[Provided entries Boundary: Start]

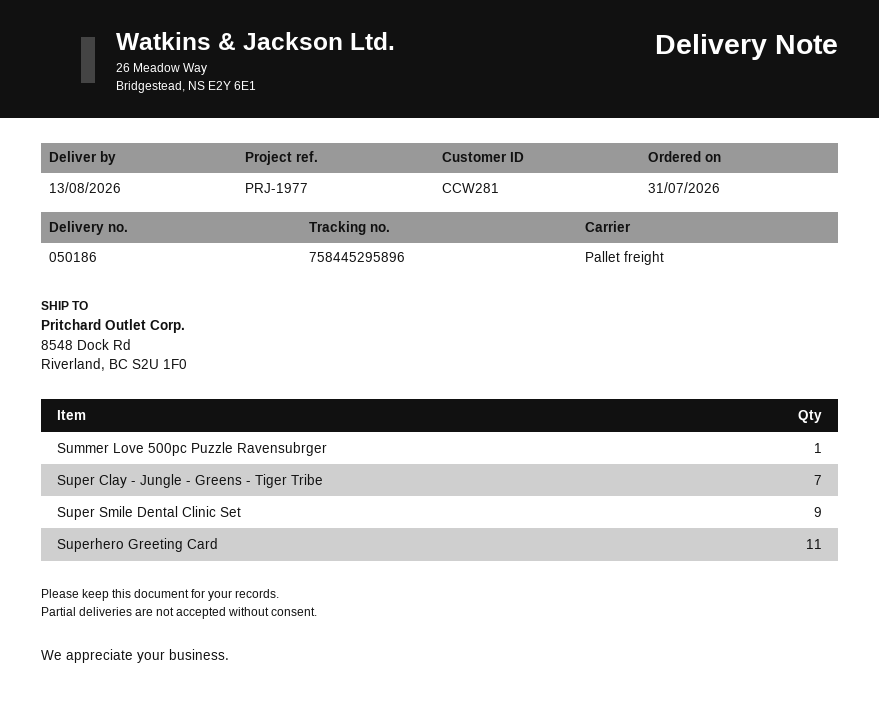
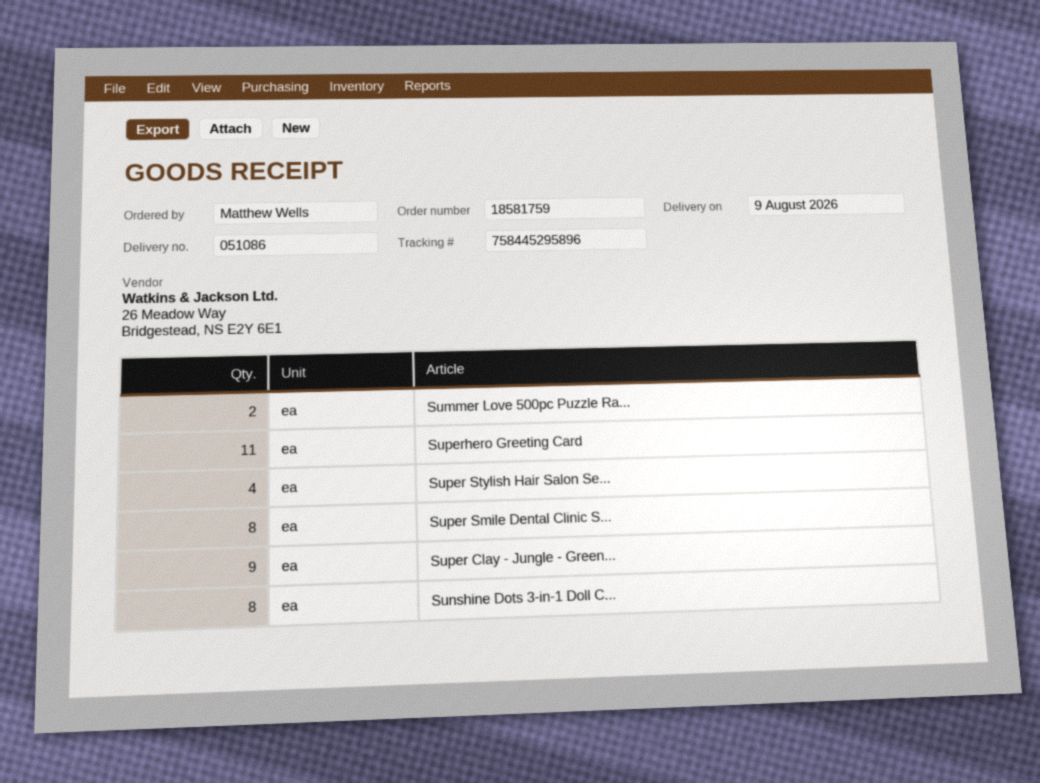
delivery note number: 050186 -> 051086
delivery date: 2026-08-13 -> 2026-08-09
Summer Love 500pc Puzzle Ravensubrger: 1 -> 2
Super Clay - Jungle - Greens - Tiger Tribe: 7 -> 9
Super Smile Dental Clinic Set: 9 -> 8
Super Stylish Hair Salon Se...: none -> 4
Sunshine Dots 3-in-1 Doll C...: none -> 8

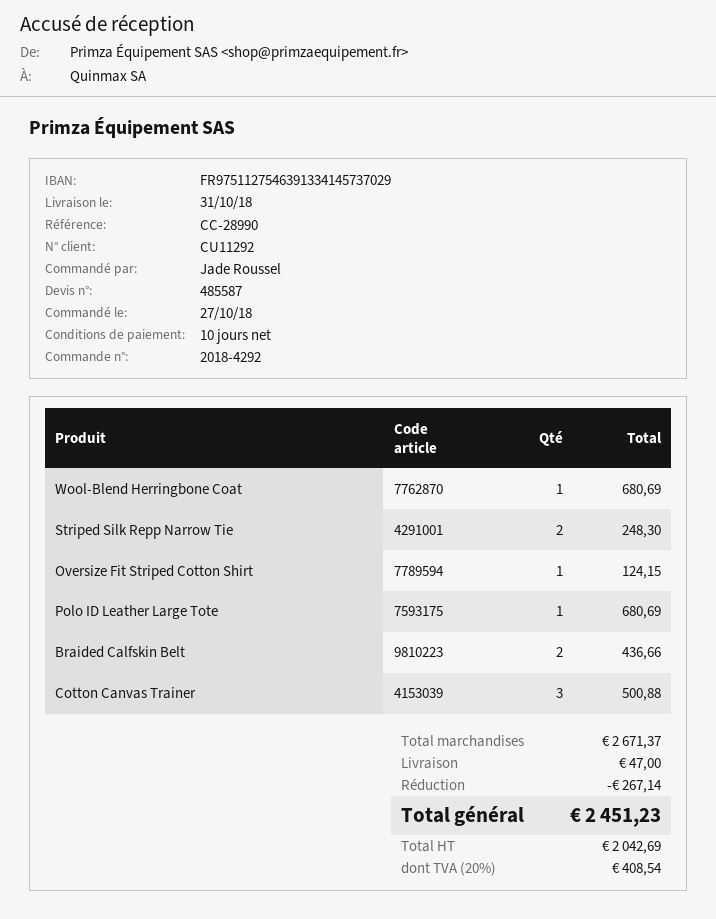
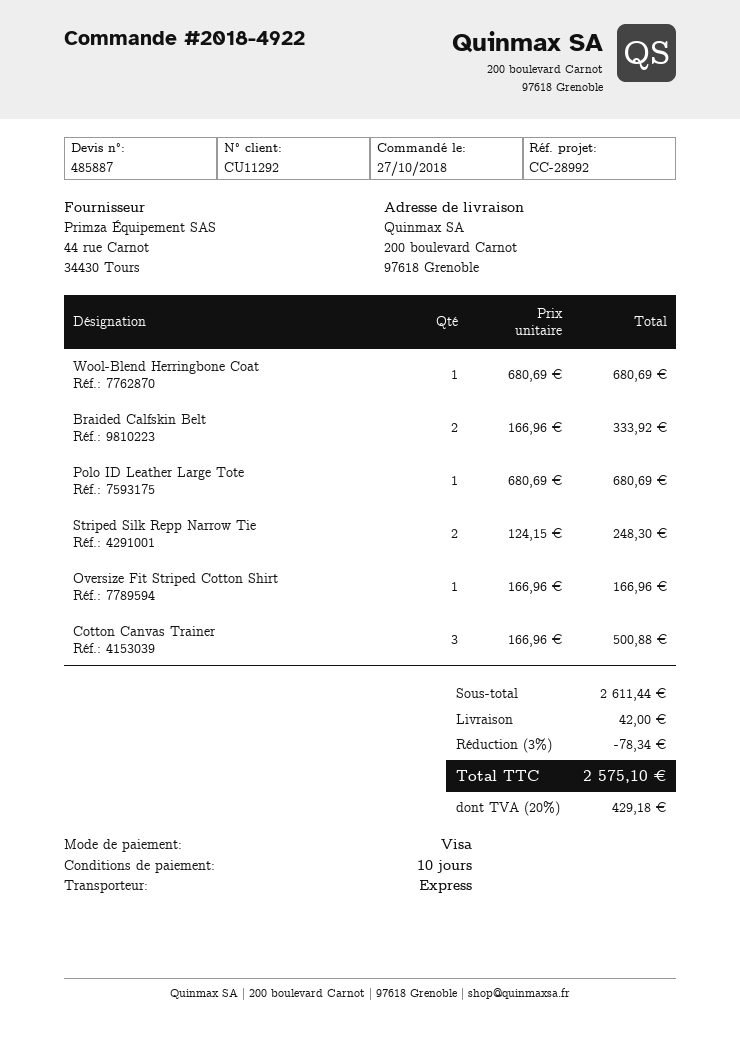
quote number: 485587 -> 485887
order number: 2018-4292 -> 2018-4922
reference: CC-28990 -> CC-28992
Oversize Fit Striped Cotton Shirt: 1 for 124.15 -> 1 for 166.96
Braided Calfskin Belt: 2 for 436.66 -> 2 for 333.92
subtotal: 2671.37 -> 2611.44
discount: 267.14 -> 78.34
shipping: 47.00 -> 42.00
tax: 20% = 408.54 -> 20% = 429.18
total: 2451.23 -> 2575.10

[Provided entries Boundary: End]

Work required: An exact transcription of the records above is needed, with no pictures included.

Answer section:
delivery note number: 050186 -> 051086
delivery date: 2026-08-13 -> 2026-08-09
Summer Love 500pc Puzzle Ravensubrger: 1 -> 2
Super Clay - Jungle - Greens - Tiger Tribe: 7 -> 9
Super Smile Dental Clinic Set: 9 -> 8
Super Stylish Hair Salon Se...: none -> 4
Sunshine Dots 3-in-1 Doll C...: none -> 8

quote number: 485587 -> 485887
order number: 2018-4292 -> 2018-4922
reference: CC-28990 -> CC-28992
Oversize Fit Striped Cotton Shirt: 1 for 124.15 -> 1 for 166.96
Braided Calfskin Belt: 2 for 436.66 -> 2 for 333.92
subtotal: 2671.37 -> 2611.44
discount: 267.14 -> 78.34
shipping: 47.00 -> 42.00
tax: 20% = 408.54 -> 20% = 429.18
total: 2451.23 -> 2575.10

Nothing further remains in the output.